May 23, 2010

Sunday Meanderings.....




FOOD FOR THOUGHT - A DEVOTIONAL

When We Lose Hope

Be of good courage, and He shall strengthen your heart,
all you who hope in the Lord.

~~ Psalm 31:24 ~~


As every woman knows, hope is a perishable commodity. Despite God's promises, despite Christ's love, and despite our countless blessings, we frail human beings can still lose hope from time to time. When we do, we need the encouragement of Christian friends, the life-changing power of prayer, and the healing truth of God's Holy Word. If we find ourselves falling into the spiritual traps of worry and discouragement, we should seek the healing touch of Jesus and the
encouraging words of fellow Christians. Even though this world can be a place of trials and struggles, God has promised us peace, joy, and eternal life if we give ourselves to Him.

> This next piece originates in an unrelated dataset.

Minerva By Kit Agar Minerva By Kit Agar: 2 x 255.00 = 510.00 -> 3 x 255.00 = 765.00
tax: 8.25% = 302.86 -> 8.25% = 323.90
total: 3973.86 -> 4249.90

A Woman of Prayer - 365 Daily Devotions, Freeman-Smith LLC, Publishers


A SAD WEEK IN REVIEW

And so...when she got the positive pregnancy test result, Mandy told me that she and Aaron didn't want to say anything until the 14th week, which they considered to be the point that the pregnancy was secure.

You have to understand, they've struggled with infertility for more than two years. They've been through all the things you hear about, and she's been on Clomid and Progesterone, she's been charting her temp before dawn, every single morning of her life for two years, they've spent more money on ovulation predictor kits and pregnancy tests than I spend on groceries, for more than two years.

I said, "You must be positive. You must celebrate this miracle and you must share this wonderful news with all your friends."

I believed that a positive attitude was simply crucial, because I so wanted Mandy to enjoy being pregnant. I wanted her to enjoy every moment of it and not lose the first trimester to fear. They finally agreed with me and we all went public with the announcement Friday night.

I was so wrong.

My daughter was seven weeks pregnant yesterday. And last night she lost her baby.

I honestly don't know what to say. I've never dealt with a loss like this, and I've certainly never dealt with a daughter in this kind of pain. I'm not talking about the physical pain. The emergency room doctors told Mandy and Aaron last night (after an ultrasound) that there simply was no baby any more. The embryo had been absorbed back into her system and simply was no more.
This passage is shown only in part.